Dans un contexte hivernal où les cas de bronchiolite augmentent et sont difficilement absorbés par les services hospitaliers, Famili Bulle propose des ateliers de sensibilisation et de prévention. L’objectif : rappeler les attitudes à avoir pour éviter au maximum la survenue de la maladie et, en cas d’infection, les gestes à appliquer pour soulager l’enfant. « Ça nous a vraiment permis de faire le point sur les gestes à avoir, que seuls les parents peuvent faire sur la durée », témoigne ainsi David Salomon, papa d’un petit garçon qui a assisté à l’un de ces ateliers. « C’est quelque chose d’important dans la mesure où l’épidémie survient tous les ans. » De manière générale, relate-t-il, le recours à Famili Bulle permet de créer un espace de dialogue entre parents et professionnels de santé et facilite la transmission d’informations. « On a grâce à elle une première base d’information, et on peut partager ses interrogations », quitte à modifier certains comportements pour le bien de l’enfant.

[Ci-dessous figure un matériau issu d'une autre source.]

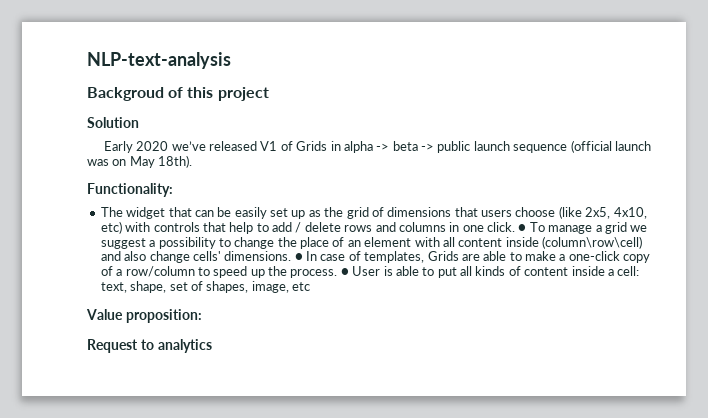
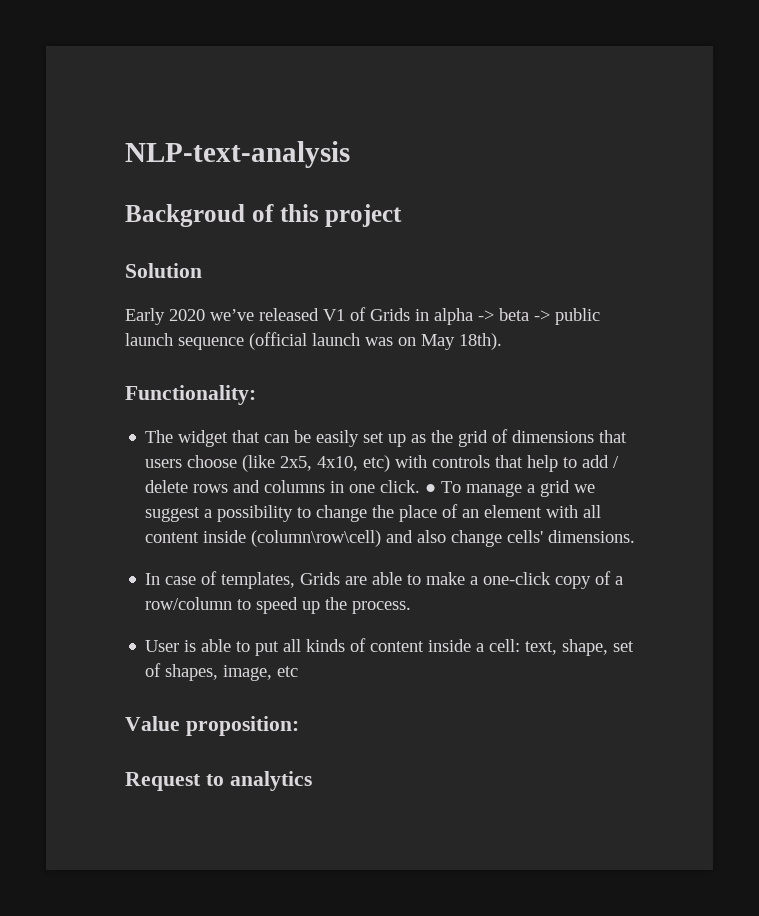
- ● To manage a grid we suggest a possibility to change the place of an element with all content inside (column\row\cell) and also change cells' dimensions. ● In case of templates, Grids are able to make a one-click copy of a row/column to speed up the process. ● User is able to put all kinds of content inside a cell:
+ ● To manage a grid we suggest a possibility to change the place of an element with all content inside (column\row\cell) and also change cells' dimensions.
+ In case of templates, Grids are able to make a one-click copy of a row/column to speed up the process.
+ User is able to put all kinds of content inside a cell:

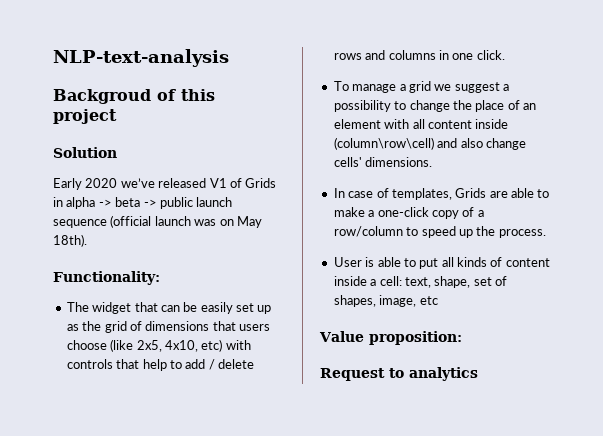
- The widget that can be easily set up as the grid of dimensions that users choose (like 2x5, 4x10, etc) with controls that help to add / delete rows and columns in one click. ● To manage a grid we suggest a possibility to change the place of an element with all content inside (column\row\cell) and also change cells' dimensions.
+ The widget that can be easily set up as the grid of dimensions that users choose (like 2x5, 4x10, etc) with controls that help to add / delete rows and columns in one click.
+ To manage a grid we suggest a possibility to change the place of an element with all content inside (column\row\cell) and also change cells' dimensions.

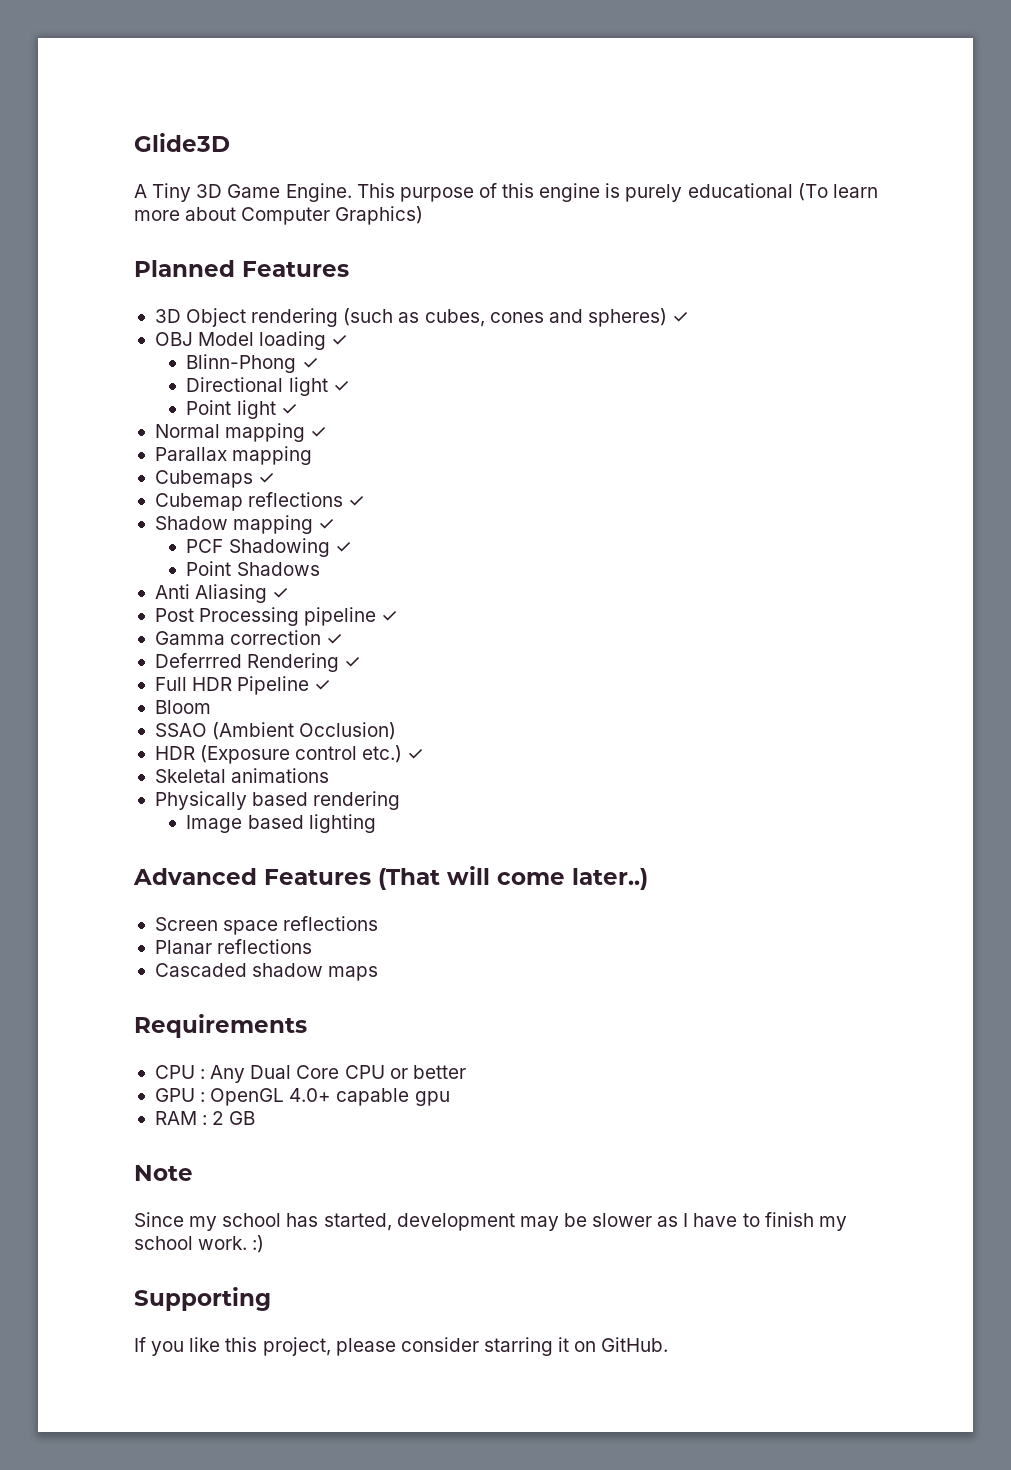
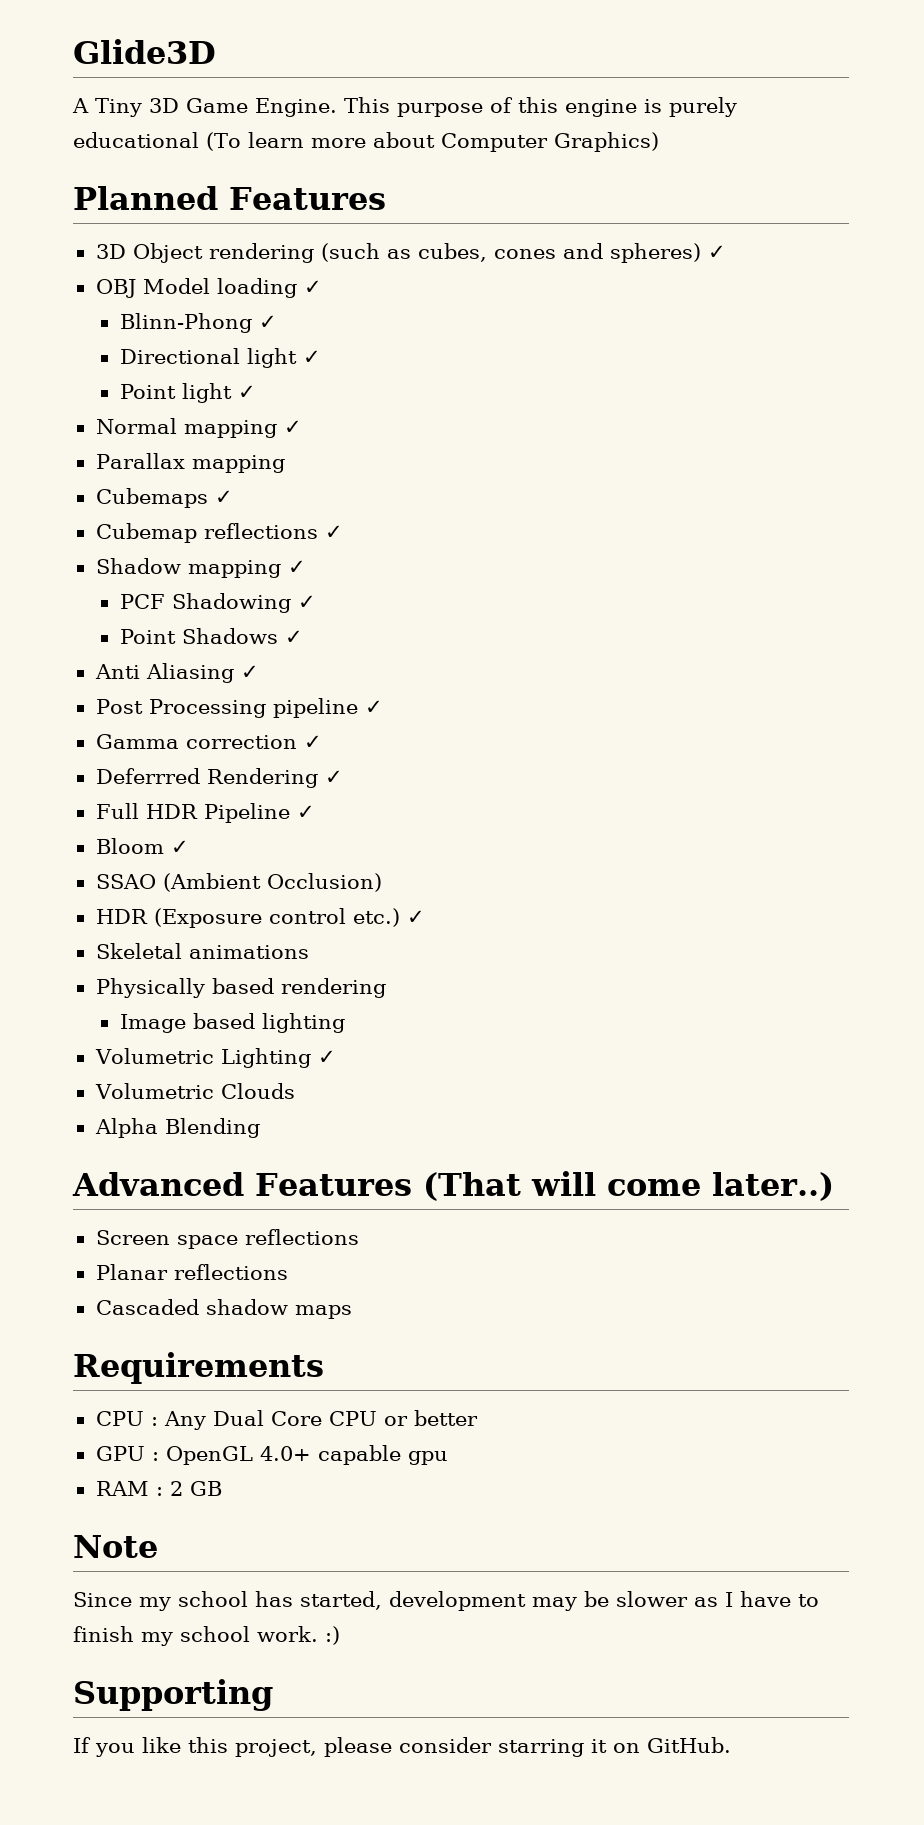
- Point Shadows
+ Point Shadows ✓
- Bloom
+ Bloom ✓
+ Volumetric Lighting ✓
+ Volumetric Clouds
+ Alpha Blending

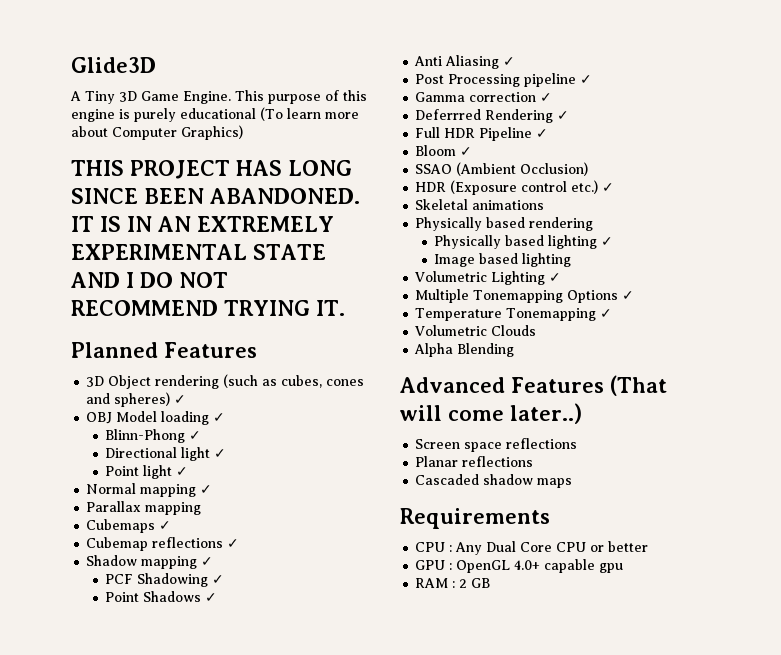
+ THIS PROJECT HAS LONG SINCE BEEN ABANDONED. IT IS IN AN EXTREMELY EXPERIMENTAL STATE AND I DO NOT RECOMMEND TRYING IT.
+ Physically based lighting ✓
+ Multiple Tonemapping Options ✓
+ Temperature Tonemapping ✓
- Note
- Since my school has started, development may be slower as I have to finish my school work. :)
- Supporting
- If you like this project, please consider starring it on GitHub.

Une partie de l'équipe de Famili Bulle. ©Famili Bulle

 

 

 

 

 

 

 

 

 

Quelle plus-value pour les professionnels ?

Et si les familles y trouvent leur compte, c’est également le cas des professionnels, que ce soit les IPDE qui y travaillent ou le réseau local. D’une part, défend Valérie Jeanmet, l’association offre une voie innovante d’exercice libéral où, du fait d’une absence de cotation qui leur soit spécifique, les IPDE sont quasiment absentes. Outre une mobilisation de ses compétences et connaissances, Anaïs Jourdain y voit, elle, un moyen « prendre du temps » pour échanger avec les familles, une possibilité qui pèche à l’hôpital : « Pour moi, la plus-value réside dans le fait que je peux voir évoluer les familles, observer la manière dont elles s’apaisent », témoigne-t-elle. « C’est très différent de l’hôpital, où on fait peu de soutien à la parentalité. On est sur du technique ; ici, on est vraiment sur de l’humain. »

Quant aux autres professionnels de santé, ils perçoivent ces IPDE comme « une ressource, un relais », « une possibilité de simplifier leur travail », juge Virginie Jeanmet, notamment « quand ils atteignent leurs limites ou qu’ils n’arrivent pas à fidéliser les familles alors qu’ils ont perçu une problématique ». Face à des PMI parfois surchargées, l’association se pose ainsi comme un projet novateur, qui bouscule les lignes mais qui vient surtout renforcer le maillage territorial et proposer une manière complémentaire d’accompagner les familles. « Notre discours, c’est de dire qu’il existe depuis des années des sages-femmes à l’hôpital, en PMI et en libéral. Pareil pour les pédiatres. Et ça fonctionne bien, il y a de la place pour tout le monde. Avec Famili Bulle, c’est pareil. On vient bousculer les pratiques mais, depuis deux ans, on démontre qu’il est possible de travailler tous ensemble ».